Journal of Virology ◽

10.1128/jvi.79.18.11685-11692.2005 ◽

2005 ◽

Vol 79 (18) ◽

pp. 11685-11692 ◽

Cited By ~ 38

Author(s):

Jocelyn S. Kasper ◽

Hiroshi Kuwabara ◽

Takehiro Arai ◽

Syed Hamid Ali ◽

James A. DeCaprio

Keyword(s):

Tumor Suppressor ◽

Mouse Embryo ◽

Family Members ◽

Simian Virus 40 ◽

Cellular Transformation ◽

Simian Virus ◽

T Antigen ◽

Mouse Embryo Fibroblasts ◽

Embryo Fibroblasts ◽

F Box Protein

ABSTRACT Simian virus 40 large T antigen (T Ag) is capable of immortalizing and transforming rodent cells.

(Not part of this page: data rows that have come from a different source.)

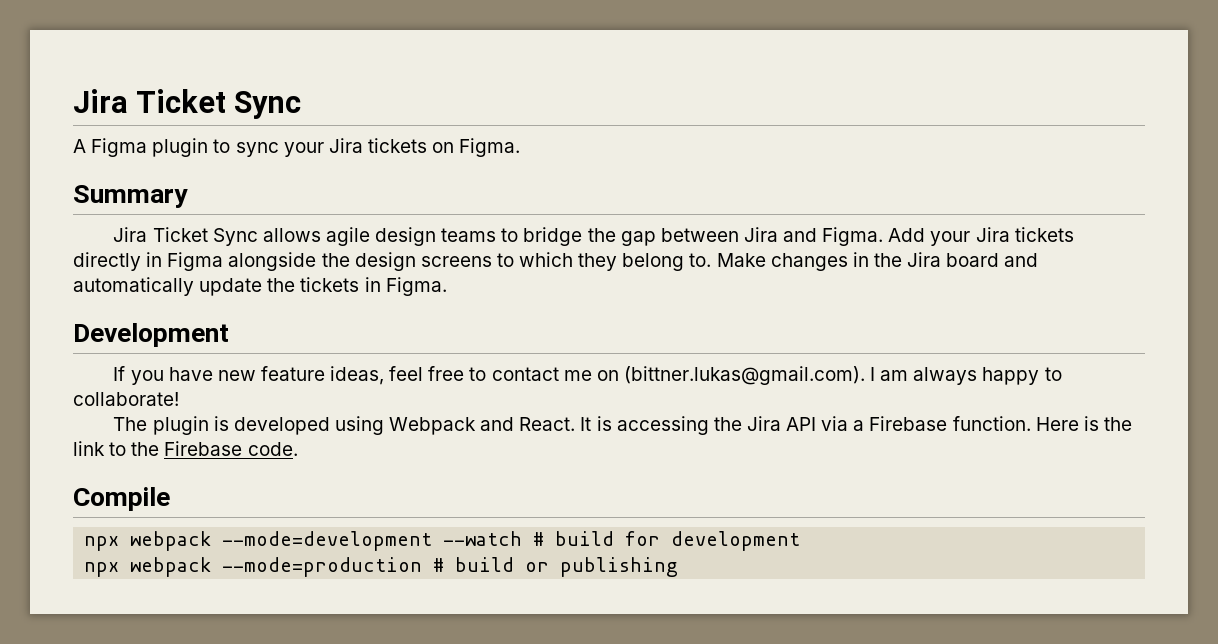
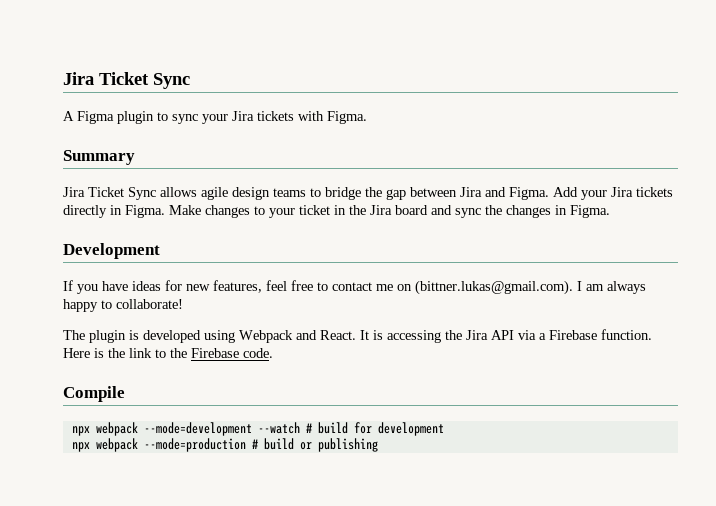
[432,142,455,153] on -> [298,111,324,121] with
[167,252,848,271] Figma alongside the design screens to which they belong to. Make changes -> [125,205,330,218] Figma. Make changes to your ticket
[73,277,360,296] automatically update the tickets -> [455,205,551,218] sync the changes
[217,366,385,385] new feature ideas, -> [132,280,262,293] ideas for new features,

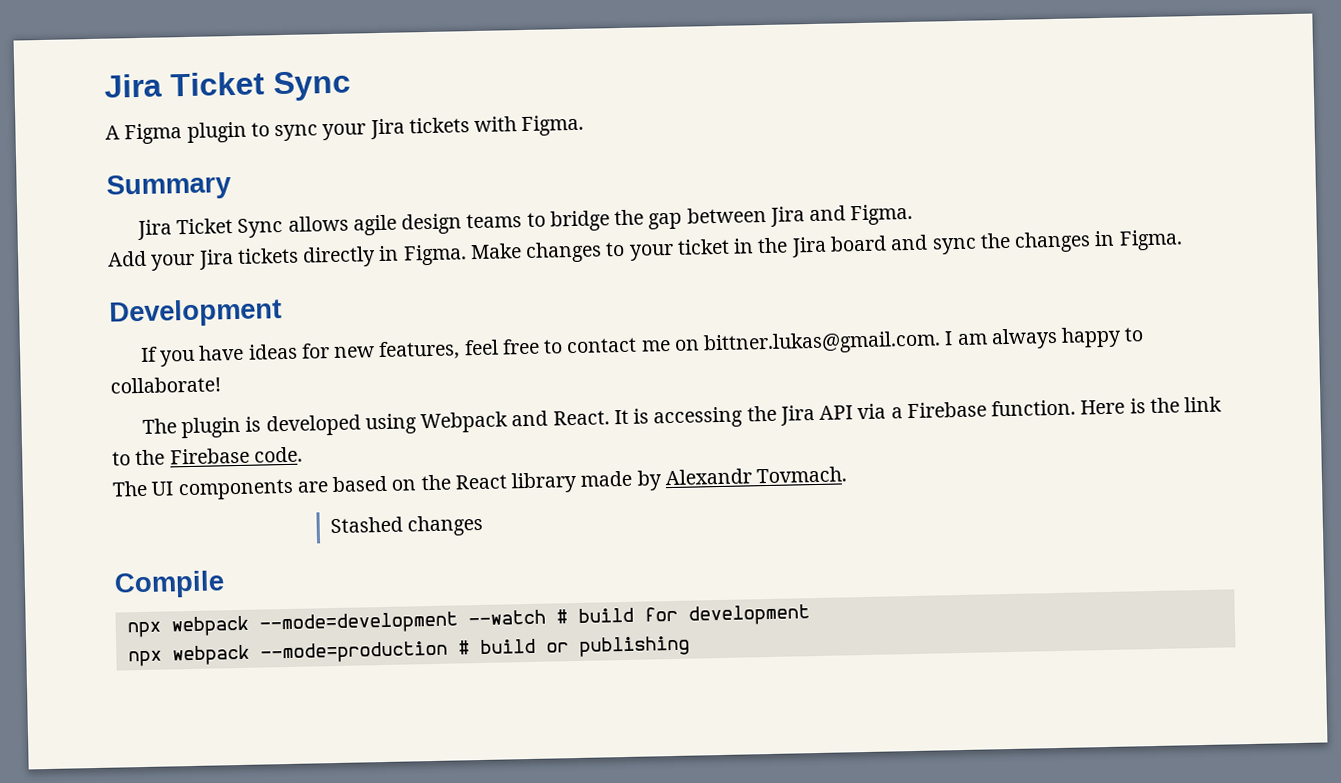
(549, 193) none -> (914, 214) //
[415,280,573,295] (bittner.lukas@gmail.com). -> [703,330,942,356] bittner.lukas@gmail.com.
(273, 353) none -> [112,466,848,501] [330,514,484,537] // The UI components are based on the React library made by Alexandr Tovmach. // Stashed changes

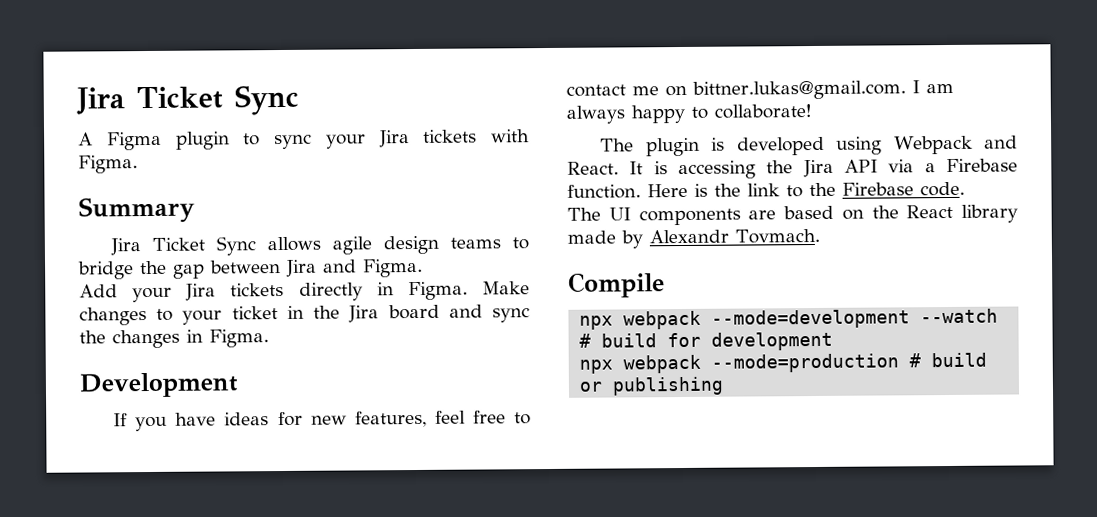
[330,514,484,537] // Stashed changes -> (820, 236) none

The transforming activity of T Ag is due in large part to perturbation of the tumor suppressor proteins p53 and the retinoblastoma (pRB) family members. Inactivation of these tumor suppressors may not be sufficient for T Ag-mediated cellular transformation. It has been shown that T Ag associates with an SCF-like complex that contains a member of the cullin family of E3 ubiquitin ligases, CUL7, as well as SKP1, RBX1, and an F-box protein, FBXW8. We identified T Ag residues 69 to 83 as required for T Ag binding to the CUL7 complex. We demonstrate that Δ69-83 T Ag, while it lost its ability to associate with CUL7, retained binding to p53 and pRB family members. In the presence of CUL7, wild-type (WT) T Ag but not Δ69-83 T Ag was able to induce proliferation of mouse embryo fibroblasts, an indication of cellular transformation. In contrast, WT and Δ69-83 T Ag enabled mouse embryo fibroblasts to proliferate to similarly high densities in the absence of CUL7. Our data suggest that, in addition to p53 and the pRB family members, T Ag serves to bind to and inactivate the growth-suppressing properties of CUL7. In addition, these results imply that, at least in the presence of T Ag, CUL7 may function as a tumor suppressor.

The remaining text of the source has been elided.